Week five of the spring season.

The competition between 'Cyberpunk: Edgerunners' and 'The Black Gate' had reached a fever pitch.

The former hit 5.36%, while the latter narrowly overtook it at 5.37%.

Meanwhile, 'South Dreams' began to show signs of fatigue by Episode 5.

Its ratings stalled at 5.28%.

Strictly speaking, the gap between the three shows was still tiny—within 0.10%—but at this level, even a 0.01% increase was extremely difficult.

As a fantasy epic with massive production values and a cast full of big-name stars, 'The Black Gate' stood on one side.

On the other hand was 'Cyberpunk: Edgerunners', driven by visual effects, worldbuilding, and story.

The sense that these two were the season's true dual powerhouses only grew stronger.

Su Yan, Akasaka Yoshitoki, Sakura TV, Zhongxia TV—all sides were now throwing out every trick they had.

On the promotional front, Su Yan leaned heavily on Zhongxia TV, coordinating marketing closely with them.

In this regard, Zhongxia TV was in no way inferior to Sakura TV.

Otherwise, Su Yan would never have gone to such lengths to cooperate with them.

No matter how good the work was, if the platform and promotional channels were weak, it was useless.

Yes—true masterpieces could slowly rise through word of mouth even on weaker platforms.

But that kind of rise took years.

TV dramas didn't have that luxury.

From premiere to finale was barely three months.
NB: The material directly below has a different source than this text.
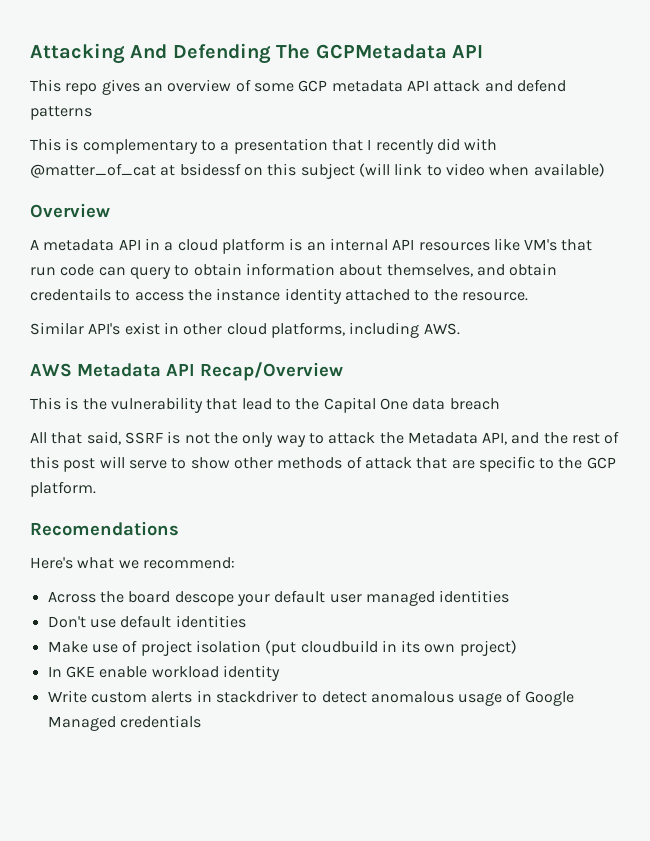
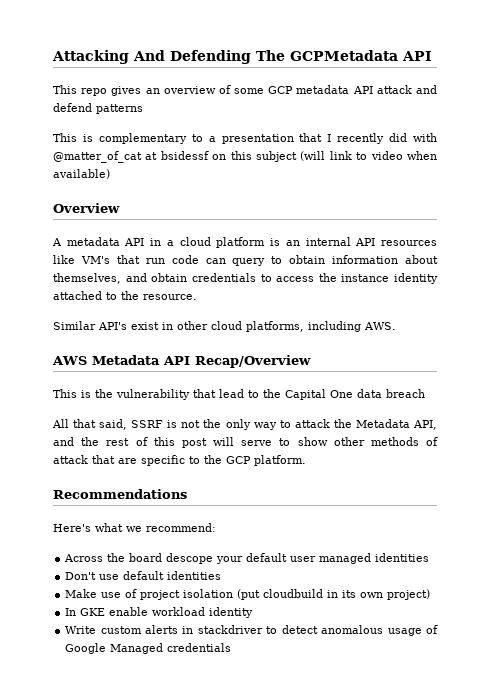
[30,288,111,301] credentails -> [191,273,256,282] credentials
[30,521,179,536] Recomendations -> [53,489,187,499] Recommendations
If the broadcast platform lacked traffic, the show would end before its reputation even had time to spread.

That would make everything meaningless.

And as 'Cyberpunk: Edgerunners' continued airing in Zhongxia TV's prime-time slot, Su Yan's fame expanded even further.

At this point, whenever Su Yan attended events, he also began subtly promoting 'The Garden of Words'.
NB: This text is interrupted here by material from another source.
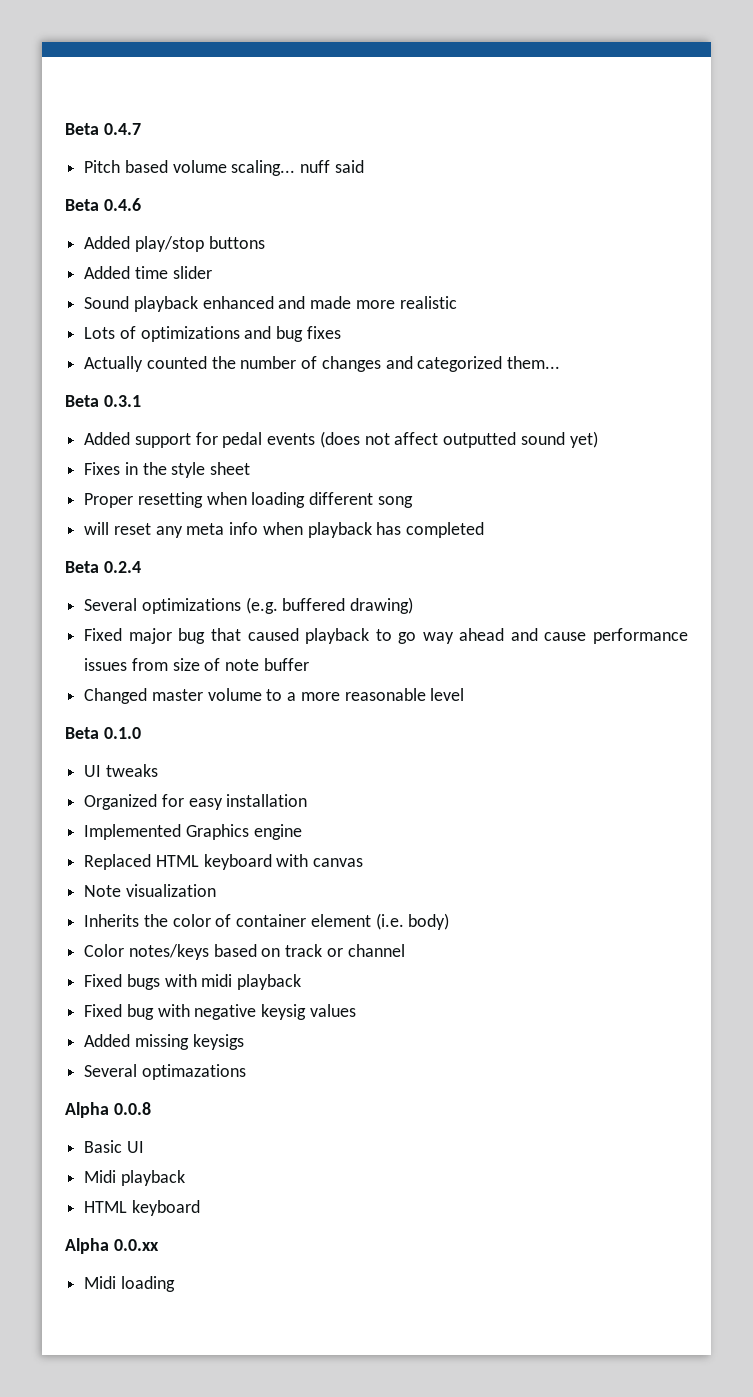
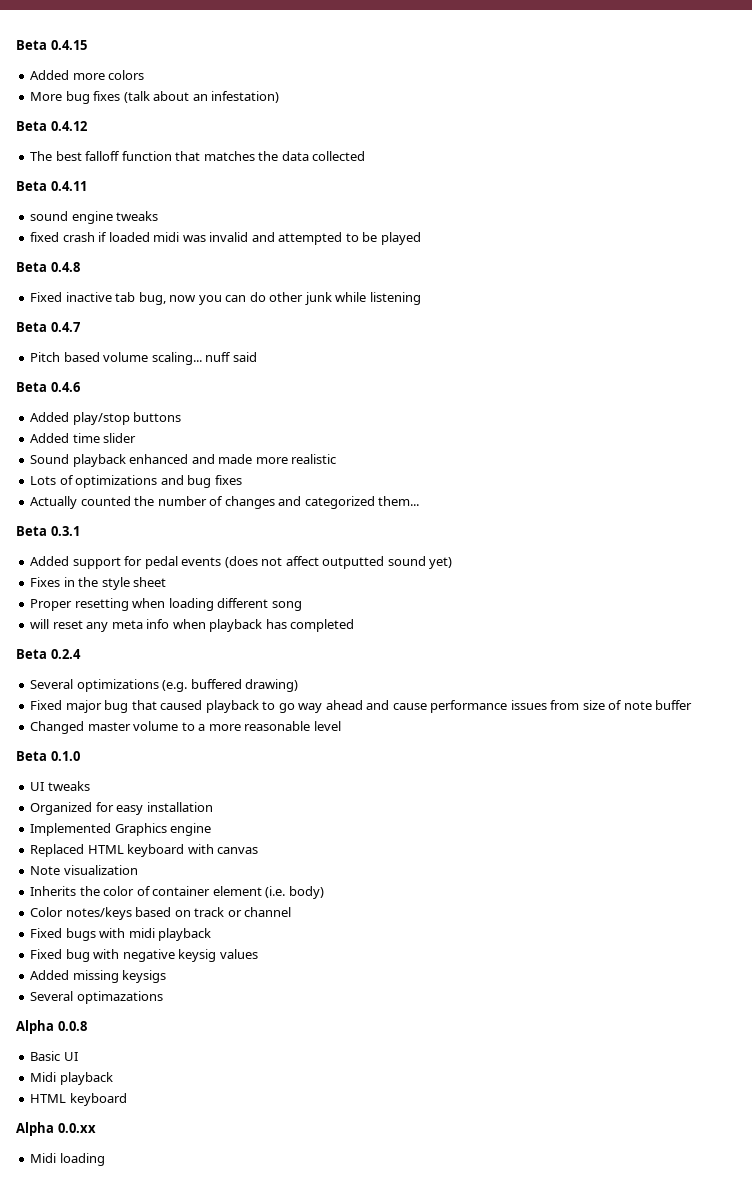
[65,123,99,135] Beta -> [16,40,87,50] [30,70,145,80] [30,91,280,104] [16,121,87,131] [30,151,366,161] [16,181,87,191] [30,211,159,224] [30,232,421,245] [16,262,80,272] [30,292,421,305] [16,322,47,332] Beta 0.4.15 // Added more colors // More bug fixes (talk about an infestation) // Beta 0.4.12 // The best falloff function that matches the data collected // Beta 0.4.11 // sound engine tweaks // fixed crash if loaded midi was invalid and attempted to be played // Beta 0.4.8 // Fixed inactive tab bug, now you can do other junk while listening // Beta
After all, its theatrical release was less than three months away.

📰Week six of the spring season: the battle for the seasonal crown between 'Cyberpunk: Edgerunners' and 'The Black Gate' grows fiercer—who will become the top drama of the season?
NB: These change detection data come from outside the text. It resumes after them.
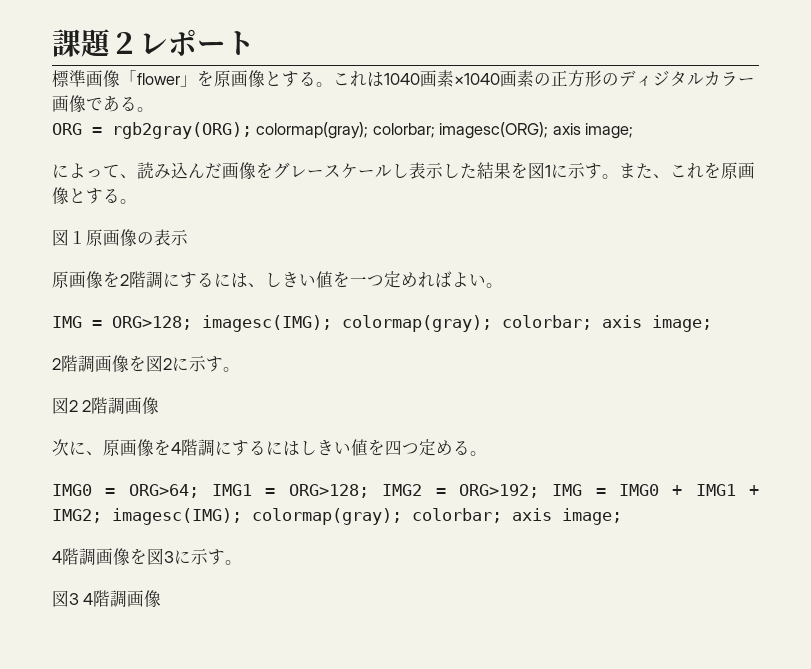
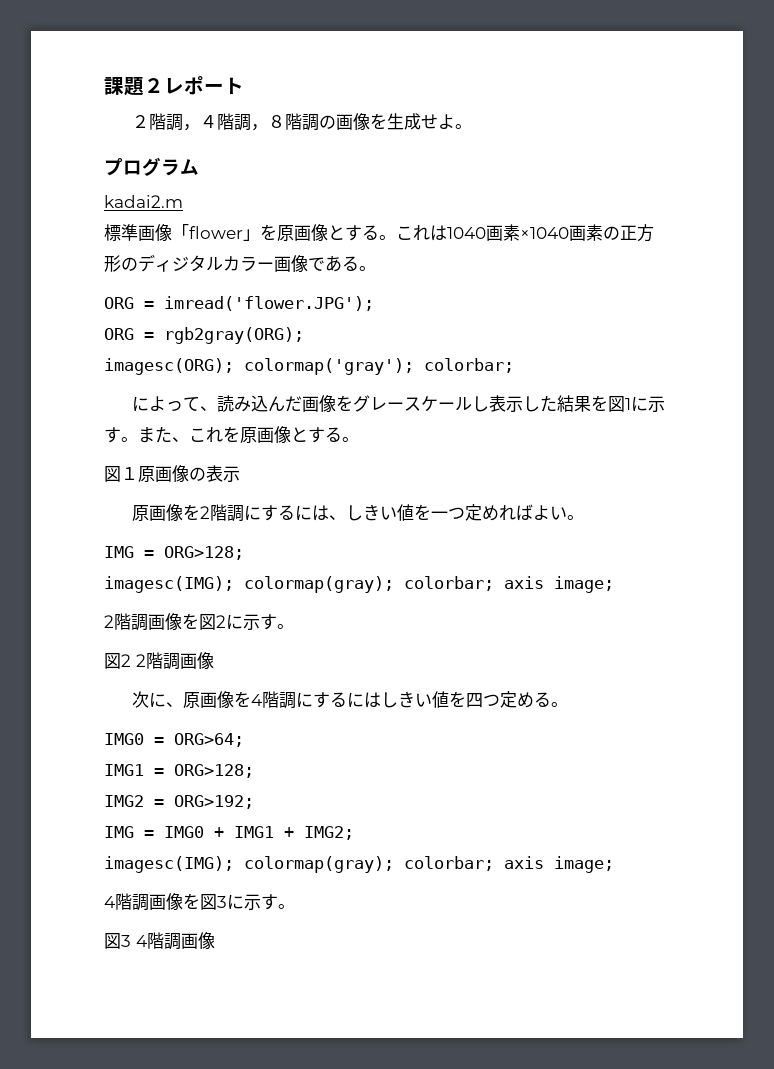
(255, 43) none -> [132,113,473,131] [104,157,199,176] [104,195,183,208] // ２階調，４階調，８階調の画像を生成せよ。 // プログラム // kadai2.m
(154, 109) none -> [104,296,374,311] // ORG = imread('flower.JPG');
[256,122,634,139] colormap(gray); colorbar; imagesc(ORG); axis image; -> [104,358,514,375] // imagesc(ORG); colormap('gray'); colorbar;
(192, 323) none -> (244, 553) //
(199, 491) none -> (244, 740) //
(369, 491) none -> (254, 771) //
(539, 491) none -> (254, 802) //
(102, 516) none -> (354, 833) //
📰Sakura TV's production head, Akasaka Yoshitoki, never imagined that a rookie screenwriter who left the station would one day become his greatest enemy.

📰A feud of grudges! If 'The Black Gate' loses this season to 'Cyberpunk: Edgerunners', Akasaka Yoshitoki's standing at Sakura TV will take a massive hit!

📰Failing to win the seasonal crown with an S-tier drama is already a disaster. If 'The Black Gate' loses specifically to Su Yan's work, Akasaka Yoshitoki will shoulder the full blame for Sakura TV's defeat this season!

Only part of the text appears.